§ Task: Go through the listing and copy each line with the string "align".

§ Given information:
◆ ◆ ◆

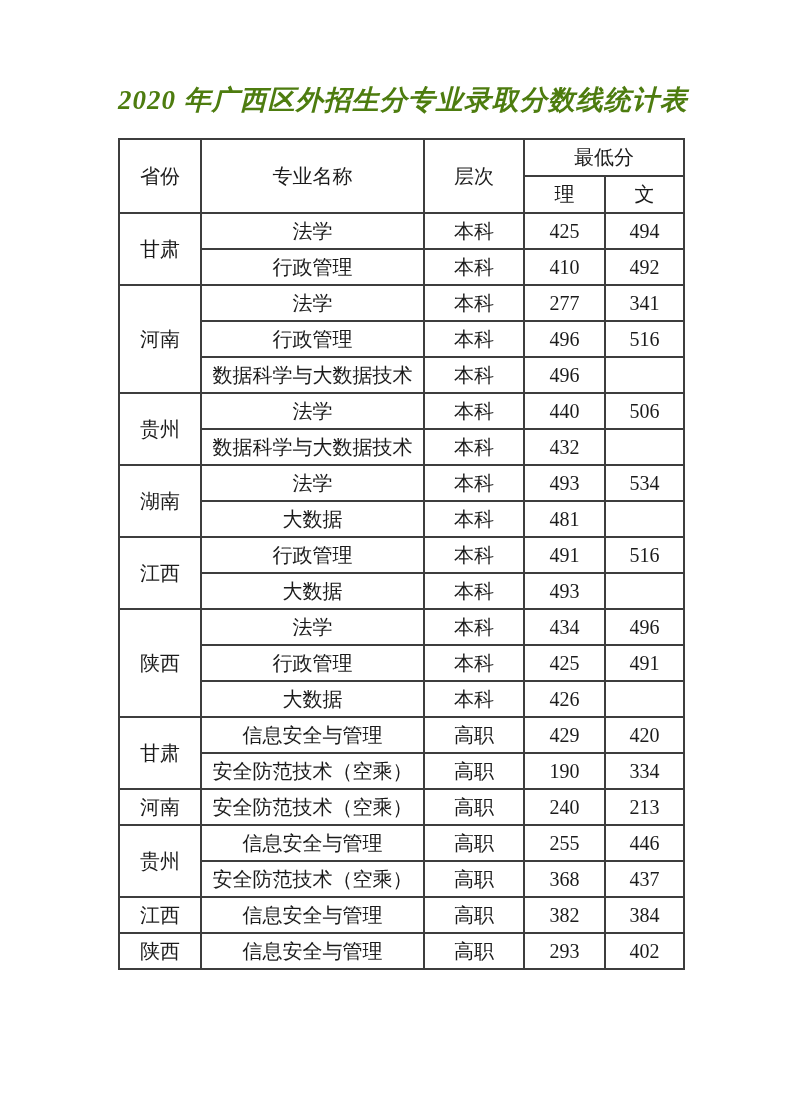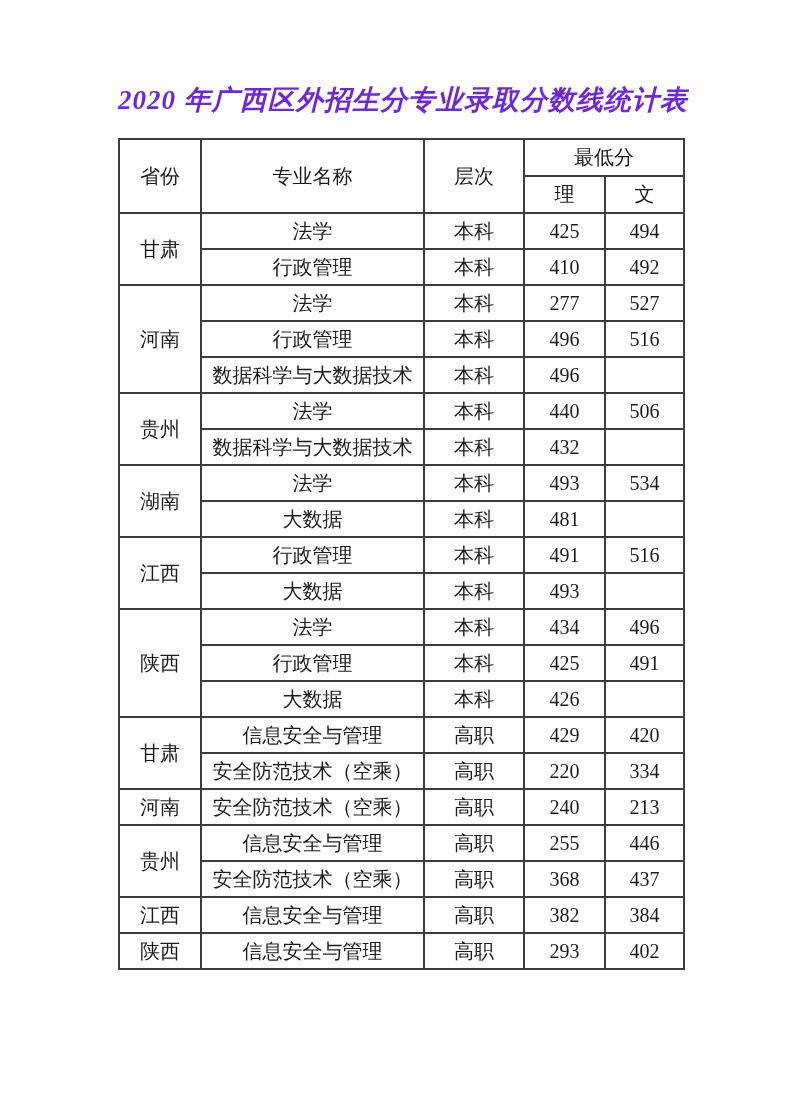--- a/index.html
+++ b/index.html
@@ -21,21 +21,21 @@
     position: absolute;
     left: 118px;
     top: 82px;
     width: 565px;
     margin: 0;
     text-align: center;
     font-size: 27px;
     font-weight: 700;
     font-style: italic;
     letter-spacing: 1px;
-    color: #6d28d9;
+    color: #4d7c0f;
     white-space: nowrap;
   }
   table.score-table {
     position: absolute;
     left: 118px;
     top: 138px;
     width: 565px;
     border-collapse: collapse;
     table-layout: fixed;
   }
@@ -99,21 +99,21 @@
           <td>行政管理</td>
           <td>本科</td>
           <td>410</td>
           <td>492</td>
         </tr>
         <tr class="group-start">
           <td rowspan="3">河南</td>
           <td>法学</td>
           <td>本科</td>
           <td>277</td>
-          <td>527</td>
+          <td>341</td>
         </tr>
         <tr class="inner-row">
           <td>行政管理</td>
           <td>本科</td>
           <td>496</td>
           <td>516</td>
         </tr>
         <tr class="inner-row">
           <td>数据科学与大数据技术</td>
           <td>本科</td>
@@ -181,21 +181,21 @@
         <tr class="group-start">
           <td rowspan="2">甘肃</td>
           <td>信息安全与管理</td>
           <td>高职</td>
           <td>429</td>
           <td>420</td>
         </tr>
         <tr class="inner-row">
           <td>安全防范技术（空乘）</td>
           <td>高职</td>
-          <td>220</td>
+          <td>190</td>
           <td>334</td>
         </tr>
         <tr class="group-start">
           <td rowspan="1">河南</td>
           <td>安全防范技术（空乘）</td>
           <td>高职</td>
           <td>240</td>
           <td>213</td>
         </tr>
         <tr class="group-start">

◆ ◆ ◆

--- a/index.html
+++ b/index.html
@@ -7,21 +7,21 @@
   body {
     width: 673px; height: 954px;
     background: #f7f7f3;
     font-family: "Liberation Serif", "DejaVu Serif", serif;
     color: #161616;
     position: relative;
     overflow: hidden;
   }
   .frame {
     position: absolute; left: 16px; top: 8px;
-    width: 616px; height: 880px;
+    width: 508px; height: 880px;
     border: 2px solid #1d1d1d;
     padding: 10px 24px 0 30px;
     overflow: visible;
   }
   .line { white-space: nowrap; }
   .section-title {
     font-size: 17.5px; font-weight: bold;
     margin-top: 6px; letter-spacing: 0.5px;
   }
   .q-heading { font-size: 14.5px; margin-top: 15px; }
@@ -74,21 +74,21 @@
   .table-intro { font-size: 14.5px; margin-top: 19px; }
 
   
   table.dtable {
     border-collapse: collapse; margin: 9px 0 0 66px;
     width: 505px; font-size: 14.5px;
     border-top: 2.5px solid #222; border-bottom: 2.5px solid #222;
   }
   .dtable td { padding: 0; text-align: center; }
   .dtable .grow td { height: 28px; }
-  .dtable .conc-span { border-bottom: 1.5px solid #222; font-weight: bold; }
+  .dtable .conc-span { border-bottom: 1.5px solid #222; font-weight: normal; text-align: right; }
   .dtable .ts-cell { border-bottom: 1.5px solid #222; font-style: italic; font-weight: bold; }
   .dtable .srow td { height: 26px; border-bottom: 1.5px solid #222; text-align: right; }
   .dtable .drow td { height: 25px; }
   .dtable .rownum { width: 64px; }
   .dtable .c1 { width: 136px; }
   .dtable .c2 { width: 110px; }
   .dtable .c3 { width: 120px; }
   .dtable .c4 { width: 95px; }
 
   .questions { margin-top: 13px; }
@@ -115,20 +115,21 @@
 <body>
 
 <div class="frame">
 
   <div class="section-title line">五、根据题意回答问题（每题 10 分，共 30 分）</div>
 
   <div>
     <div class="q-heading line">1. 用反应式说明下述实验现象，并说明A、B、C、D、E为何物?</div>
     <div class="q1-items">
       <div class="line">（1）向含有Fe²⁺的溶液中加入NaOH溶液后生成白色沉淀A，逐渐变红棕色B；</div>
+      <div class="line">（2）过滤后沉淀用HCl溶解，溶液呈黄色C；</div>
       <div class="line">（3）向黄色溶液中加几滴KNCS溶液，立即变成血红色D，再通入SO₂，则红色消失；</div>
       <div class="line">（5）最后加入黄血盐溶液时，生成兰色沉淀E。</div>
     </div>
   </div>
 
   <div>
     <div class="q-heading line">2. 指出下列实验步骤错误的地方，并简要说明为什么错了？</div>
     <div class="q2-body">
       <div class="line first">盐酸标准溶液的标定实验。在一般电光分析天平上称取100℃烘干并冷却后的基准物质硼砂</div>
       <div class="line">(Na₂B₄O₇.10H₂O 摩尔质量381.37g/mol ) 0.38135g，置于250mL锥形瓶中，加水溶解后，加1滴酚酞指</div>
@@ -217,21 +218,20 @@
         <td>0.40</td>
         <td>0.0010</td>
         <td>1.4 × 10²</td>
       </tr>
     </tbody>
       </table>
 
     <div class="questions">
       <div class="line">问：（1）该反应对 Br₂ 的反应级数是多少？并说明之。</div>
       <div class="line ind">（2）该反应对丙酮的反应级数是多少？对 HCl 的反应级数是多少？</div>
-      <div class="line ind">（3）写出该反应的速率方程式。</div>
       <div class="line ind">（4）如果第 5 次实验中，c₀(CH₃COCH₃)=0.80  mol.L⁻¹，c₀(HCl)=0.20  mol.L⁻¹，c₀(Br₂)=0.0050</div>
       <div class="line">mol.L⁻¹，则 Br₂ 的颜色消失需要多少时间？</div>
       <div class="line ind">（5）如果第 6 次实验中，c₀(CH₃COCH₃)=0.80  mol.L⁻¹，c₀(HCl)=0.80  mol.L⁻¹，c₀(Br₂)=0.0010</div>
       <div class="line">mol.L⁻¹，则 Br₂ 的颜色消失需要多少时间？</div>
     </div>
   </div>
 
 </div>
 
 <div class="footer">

◆ ◆ ◆

§ Exercise output:
     text-align: center;
   .dtable td { padding: 0; text-align: center; }
+  .dtable .conc-span { border-bottom: 1.5px solid #222; font-weight: normal; text-align: right; }
   .dtable .srow td { height: 26px; border-bottom: 1.5px solid #222; text-align: right; }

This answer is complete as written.